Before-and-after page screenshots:
◆ ◆ ◆

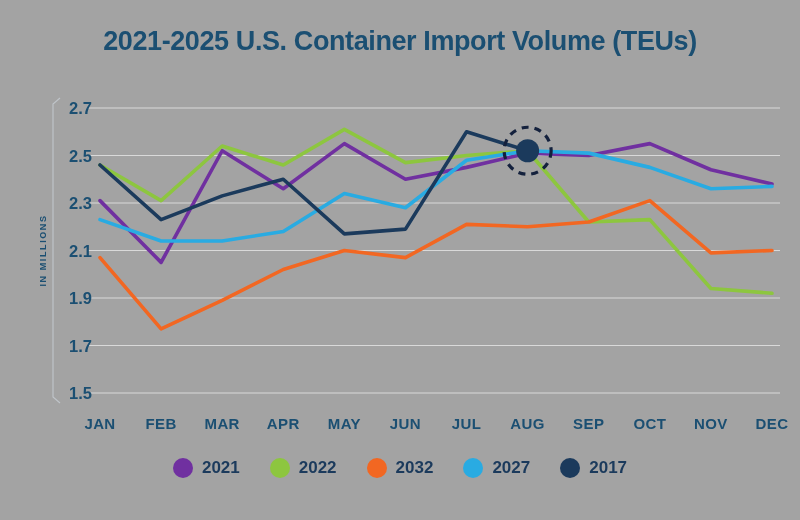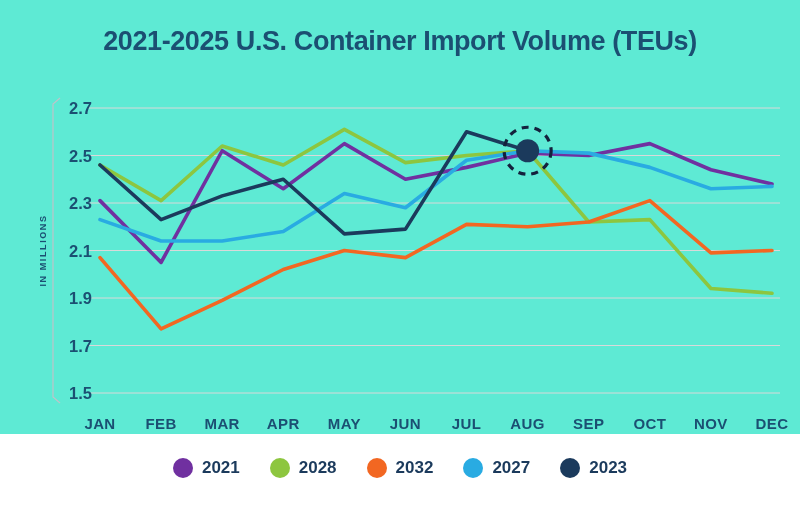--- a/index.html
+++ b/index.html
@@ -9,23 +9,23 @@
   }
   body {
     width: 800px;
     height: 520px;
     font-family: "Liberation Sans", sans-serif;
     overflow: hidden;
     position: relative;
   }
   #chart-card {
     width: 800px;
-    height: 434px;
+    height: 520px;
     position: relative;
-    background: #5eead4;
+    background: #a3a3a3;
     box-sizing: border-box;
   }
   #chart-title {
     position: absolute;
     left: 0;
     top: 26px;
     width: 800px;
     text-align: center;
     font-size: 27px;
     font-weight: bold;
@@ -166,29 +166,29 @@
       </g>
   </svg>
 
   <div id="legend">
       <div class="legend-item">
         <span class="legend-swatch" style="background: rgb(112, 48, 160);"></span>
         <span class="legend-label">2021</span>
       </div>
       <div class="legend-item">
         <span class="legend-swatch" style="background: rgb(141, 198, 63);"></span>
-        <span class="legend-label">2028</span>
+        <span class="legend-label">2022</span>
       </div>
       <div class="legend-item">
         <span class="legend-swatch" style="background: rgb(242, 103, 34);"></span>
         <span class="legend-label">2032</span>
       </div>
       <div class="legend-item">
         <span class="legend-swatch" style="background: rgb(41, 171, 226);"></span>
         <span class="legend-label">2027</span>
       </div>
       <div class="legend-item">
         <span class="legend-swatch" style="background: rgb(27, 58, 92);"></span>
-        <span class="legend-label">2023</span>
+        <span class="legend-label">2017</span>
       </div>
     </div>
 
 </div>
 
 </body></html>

◆ ◆ ◆

■ **WORK TO COMPLETE**:
What is needed is every entry above, repeated exactly, with the pictures dropped.

■ **OUTPUT**:
--- a/index.html
+++ b/index.html
@@ -9,23 +9,23 @@
   }
   body {
     width: 800px;
     height: 520px;
     font-family: "Liberation Sans", sans-serif;
     overflow: hidden;
     position: relative;
   }
   #chart-card {
     width: 800px;
-    height: 434px;
+    height: 520px;
     position: relative;
-    background: #5eead4;
+    background: #a3a3a3;
     box-sizing: border-box;
   }
   #chart-title {
     position: absolute;
     left: 0;
     top: 26px;
     width: 800px;
     text-align: center;
     font-size: 27px;
     font-weight: bold;
@@ -166,29 +166,29 @@
       </g>
   </svg>
 
   <div id="legend">
       <div class="legend-item">
         <span class="legend-swatch" style="background: rgb(112, 48, 160);"></span>
         <span class="legend-label">2021</span>
       </div>
       <div class="legend-item">
         <span class="legend-swatch" style="background: rgb(141, 198, 63);"></span>
-        <span class="legend-label">2028</span>
+        <span class="legend-label">2022</span>
       </div>
       <div class="legend-item">
         <span class="legend-swatch" style="background: rgb(242, 103, 34);"></span>
         <span class="legend-label">2032</span>
       </div>
       <div class="legend-item">
         <span class="legend-swatch" style="background: rgb(41, 171, 226);"></span>
         <span class="legend-label">2027</span>
       </div>
       <div class="legend-item">
         <span class="legend-swatch" style="background: rgb(27, 58, 92);"></span>
-        <span class="legend-label">2023</span>
+        <span class="legend-label">2017</span>
       </div>
     </div>
 
 </div>
 
 </body></html>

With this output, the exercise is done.